Un signal pour onze autres États américains
La décision du Maine dépasse largement ses frontières. Elle donne un signal concret à onze autres États américains qui examinent actuellement des textes similaires. À l'échelle nationale, les dépenses de construction de datacenters ont été décuplées en deux ans, alimentant une contestation politique croissante contre les projets d'infrastructure des géants technologiques.
Cette dynamique n'est pas sans rappeler les propositions portées au Congrès américain. Des élus comme Bernie Sanders et Alexandria Ocasio-Cortez avaient déjà défendu l'idée d'un projet de loi fédéral pour un moratoire sur les datacenters IA, qui avait agité la Silicon Valley. Le Maine franchit aujourd'hui le pas au niveau d'un État fédéré, une première aux États-Unis.
Un débat qui traverse aussi l'Europe
La tension entre développement des datacenters et maîtrise des ressources énergétiques n'est pas propre aux États-Unis. En France, douze associations ont récemment alerté sur la loi de simplification et ses effets sur la souveraineté numérique, notamment autour de son article 15 destiné à faciliter l'implantation de centres de données.

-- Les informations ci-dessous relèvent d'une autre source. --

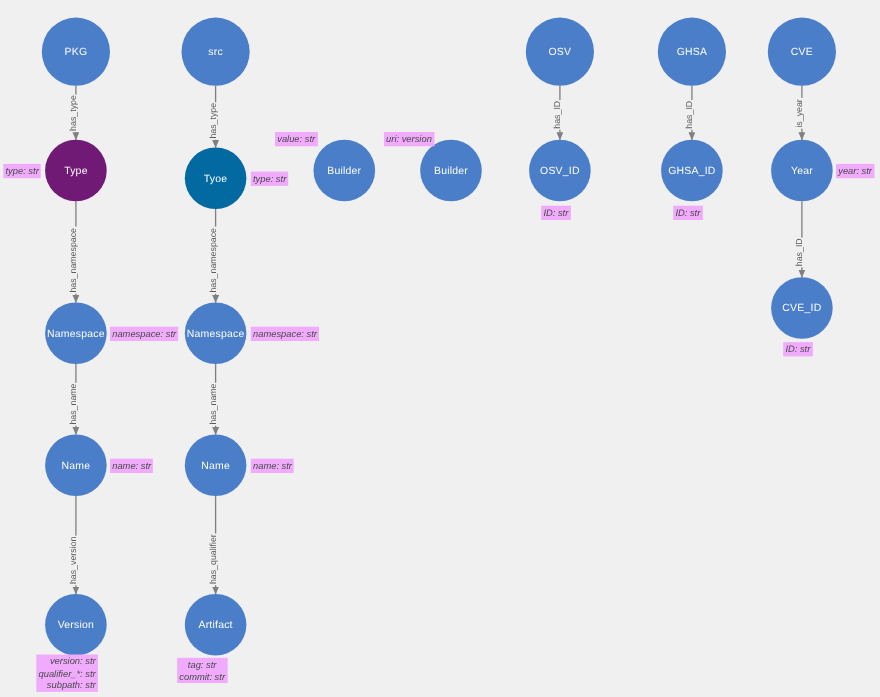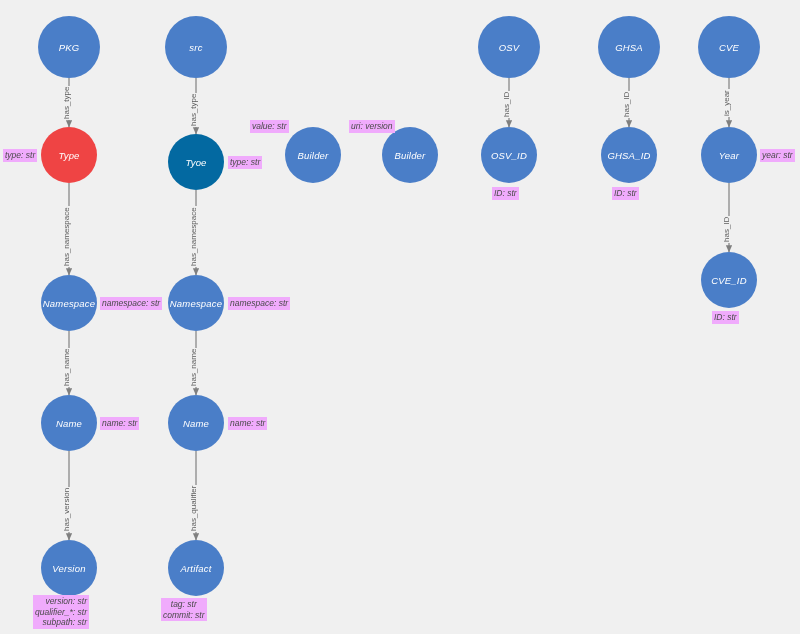--- a/index.html
+++ b/index.html
@@ -29,21 +29,20 @@
     background: #4a7ec8;
     color: #ffffff;
     display: flex;
     align-items: center;
     justify-content: center;
     font-size: 9.5px;
     letter-spacing: 0.2px;
     text-align: left;
     box-sizing: border-box;
     z-index: 3;
-    font-style: italic;
   }
   .attr {
     position: absolute;
     background: #f0abfc;
     color: #4a4a4a;
     font-size: 8.5px;
     line-height: 10.5px;
     padding: 1px 2px;
     white-space: pre;
     z-index: 4;
@@ -89,21 +88,21 @@
         <line x1="509" y1="78" x2="509" y2="127" stroke="#808080" stroke-width="1.2" marker-end="url(#arrowhead)"></line>
         <line x1="629" y1="78" x2="629" y2="127" stroke="#808080" stroke-width="1.2" marker-end="url(#arrowhead)"></line>
         <line x1="729" y1="78" x2="729" y2="127" stroke="#808080" stroke-width="1.2" marker-end="url(#arrowhead)"></line>
         <line x1="729" y1="183" x2="729" y2="252" stroke="#808080" stroke-width="1.2" marker-end="url(#arrowhead)"></line>
       </g>
   </svg>
   <div id="node-group">
       <div class="node" style="left: 38px; top: 16px; width: 62px; height: 62px; background: rgb(74, 126, 200); color: rgb(255, 255, 255);">
         <span>PKG</span>
       </div>
-      <div class="node" style="left: 41px; top: 127px; width: 56px; height: 56px; background: #ef4444; color: rgb(255, 255, 255);">
+      <div class="node" style="left: 41px; top: 127px; width: 56px; height: 56px; background: #701a75; color: rgb(255, 255, 255);">
         <span>Type</span>
       </div>
       <div class="node" style="left: 41px; top: 275px; width: 56px; height: 56px; background: rgb(74, 126, 200); color: rgb(255, 255, 255);">
         <span>Namespace</span>
       </div>
       <div class="node" style="left: 41px; top: 395px; width: 56px; height: 56px; background: rgb(74, 126, 200); color: rgb(255, 255, 255);">
         <span>Name</span>
       </div>
       <div class="node" style="left: 41px; top: 540px; width: 56px; height: 56px; background: rgb(74, 126, 200); color: rgb(255, 255, 255);">
         <span>Version</span>

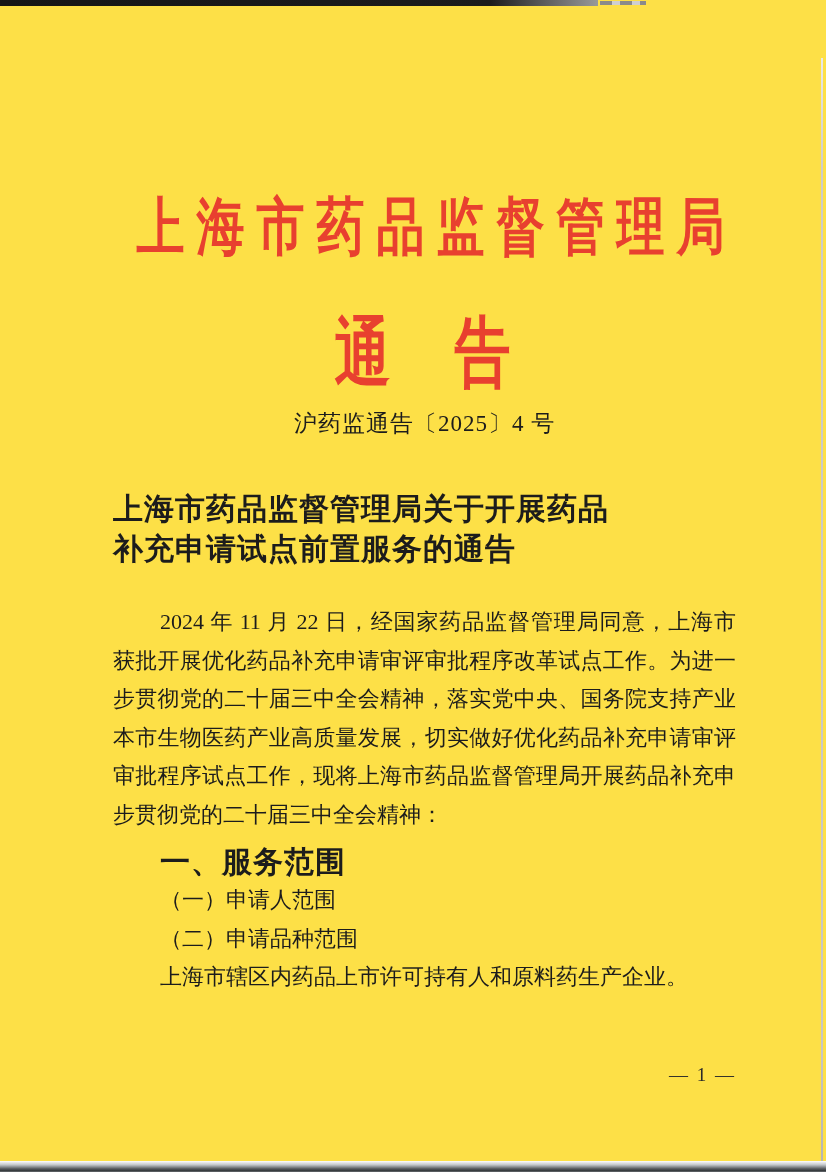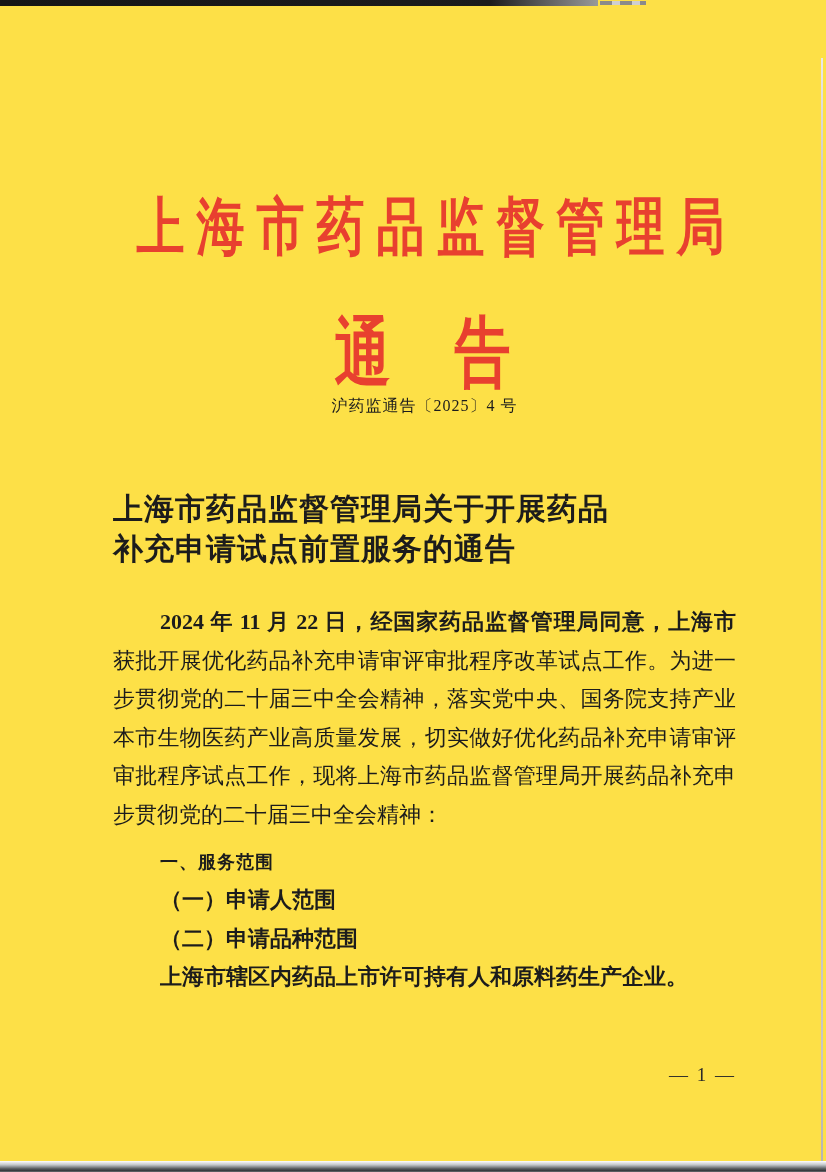--- a/index.html
+++ b/index.html
@@ -64,23 +64,23 @@
     text-align: center;
     font-size: 56px;
     font-weight: 700;
     letter-spacing: 4px;
     color: #e8402f;
     transform: scaleY(1.34);
     transform-origin: 50% 0;
     white-space: nowrap;
   }
   .doc-number {
-    top: 396px;
+    top: 408px;
     text-align: center;
-    font-size: 16px;
+    font-size: 23px;
     letter-spacing: 1px;
     white-space: nowrap;
   }
   .doc-title {
     top: 489px;
     text-align: left;
     font-family: "Liberation Sans", "DejaVu Sans", sans-serif;
     font-weight: 700;
     font-size: 30px;
     line-height: 40px;
@@ -89,25 +89,25 @@
   .body-text {
     top: 603px;
     font-size: 22px;
     line-height: 38.6px;
   }
   .bline { width: 623px; }
   .jline {
     text-align: justify;
     text-align-last: justify;
   }
-  .indent { text-indent: 47px; font-weight: bold; }
+  .indent { text-indent: 47px; }
   .sec-heading {
     font-family: "Liberation Sans", "DejaVu Sans", sans-serif;
     font-weight: 700;
-    font-size: 18px;
+    font-size: 30px;
     margin-top: 8px;
     letter-spacing: 1px;
   }
   .page-number {
     top: 1064px;
     text-align: right;
     padding-right: 28px;
     font-size: 19px;
     letter-spacing: 2px;
     color: #2a2a2a;

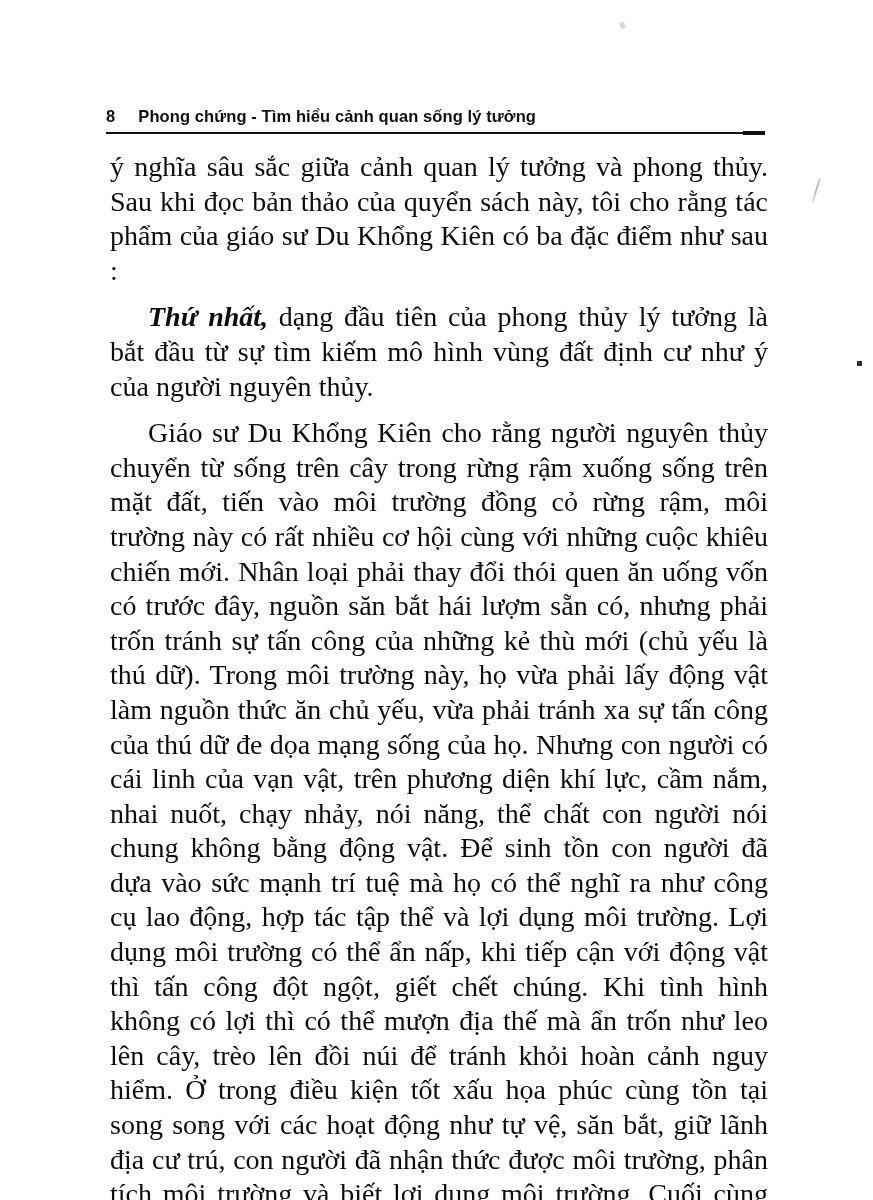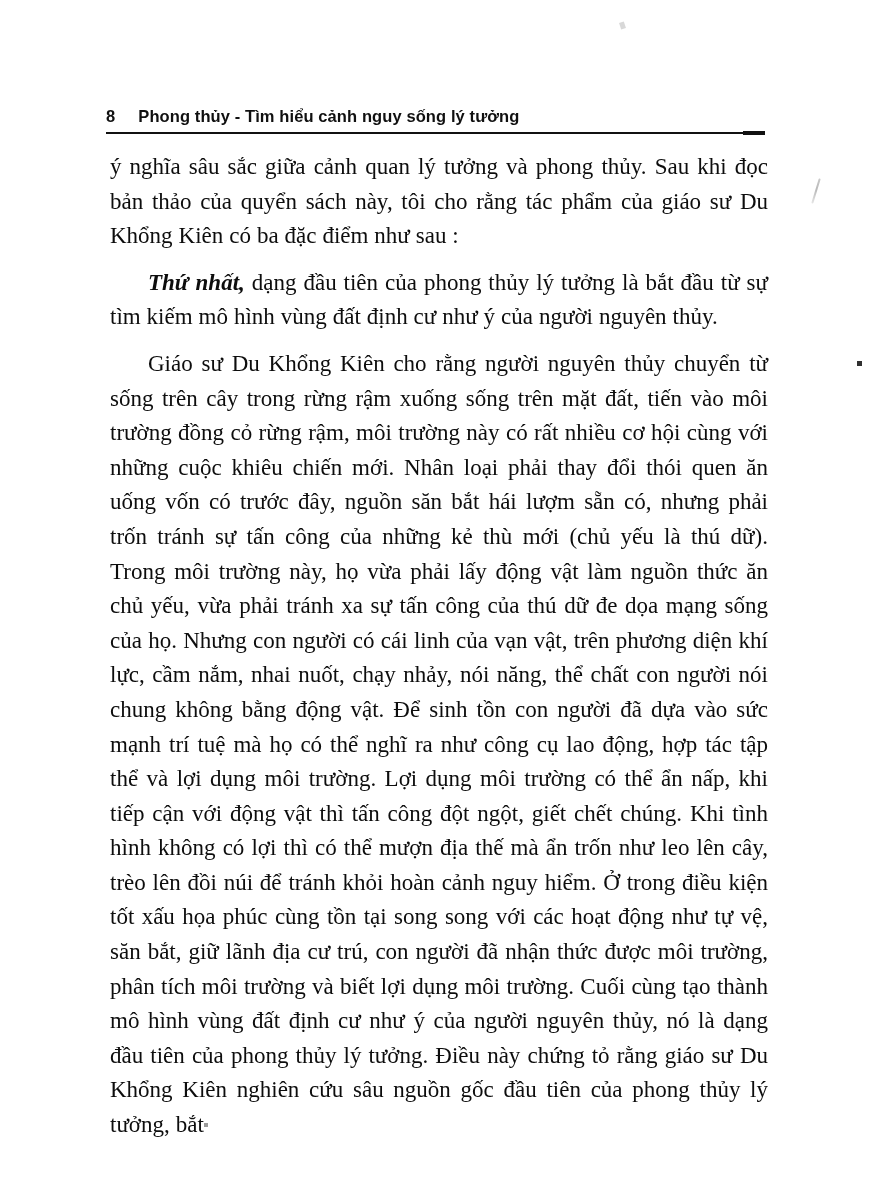--- a/index.html
+++ b/index.html
@@ -58,21 +58,21 @@
 
   
   .body {
     position: absolute;
     left: 110px;
     top: 150px;
     width: 658px;
   }
   p.para {
     margin: 0;
-    font-size: 23px;
+    font-size: 28px;
     line-height: 34.6px;
     text-align: justify;
     text-align-last: left;
     word-spacing: 0.2px;
   }
   p.indent {
     text-indent: 38px;
   }
   p.gap-small {
     margin-top: 12px;
@@ -120,21 +120,21 @@
   }
 </style>
 </head>
 <body>
 
 <div class="page">
 
   <div class="header">
     <div class="header-line">
       <span class="page-number">8</span>
-      <span>Phong thủy - Tìm hiểu cảnh nguy sống lý tưởng</span>
+      <span>Phong chứng - Tìm hiểu cảnh quan sống lý tưởng</span>
     </div>
     <div class="header-rule"></div>
   </div>
 
   <div class="body">
 
     <p class="para">ý nghĩa sâu sắc giữa cảnh quan lý tưởng và phong thủy. Sau khi đọc bản thảo của quyển sách này, tôi cho rằng tác phẩm của giáo sư Du Khổng Kiên có ba đặc điểm như sau :</p>
 
     <p class="para indent gap-small"><span class="lead">Thứ nhất,</span><span> dạng đầu tiên của phong thủy lý tưởng là bắt đầu từ sự tìm kiếm mô hình vùng đất định cư như ý của người nguyên thủy.</span></p>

Le Parlement français a lui aussi légiféré en urgence, avec un texte encadrant l'implantation des datacenters en France qui suit une trajectoire inverse : faciliter leur construction pour ne pas rater le virage de l'IA.
Le contraste est saisissant. D'un côté, des États américains freinent pour protéger leurs réseaux électriques et leurs habitants. De l'autre, des pays européens accélèrent les procédures pour attirer les investissements. L'équilibre entre souveraineté numérique, impact environnemental et compétitivité économique reste au cœur du débat des deux côtés de l'Atlantique.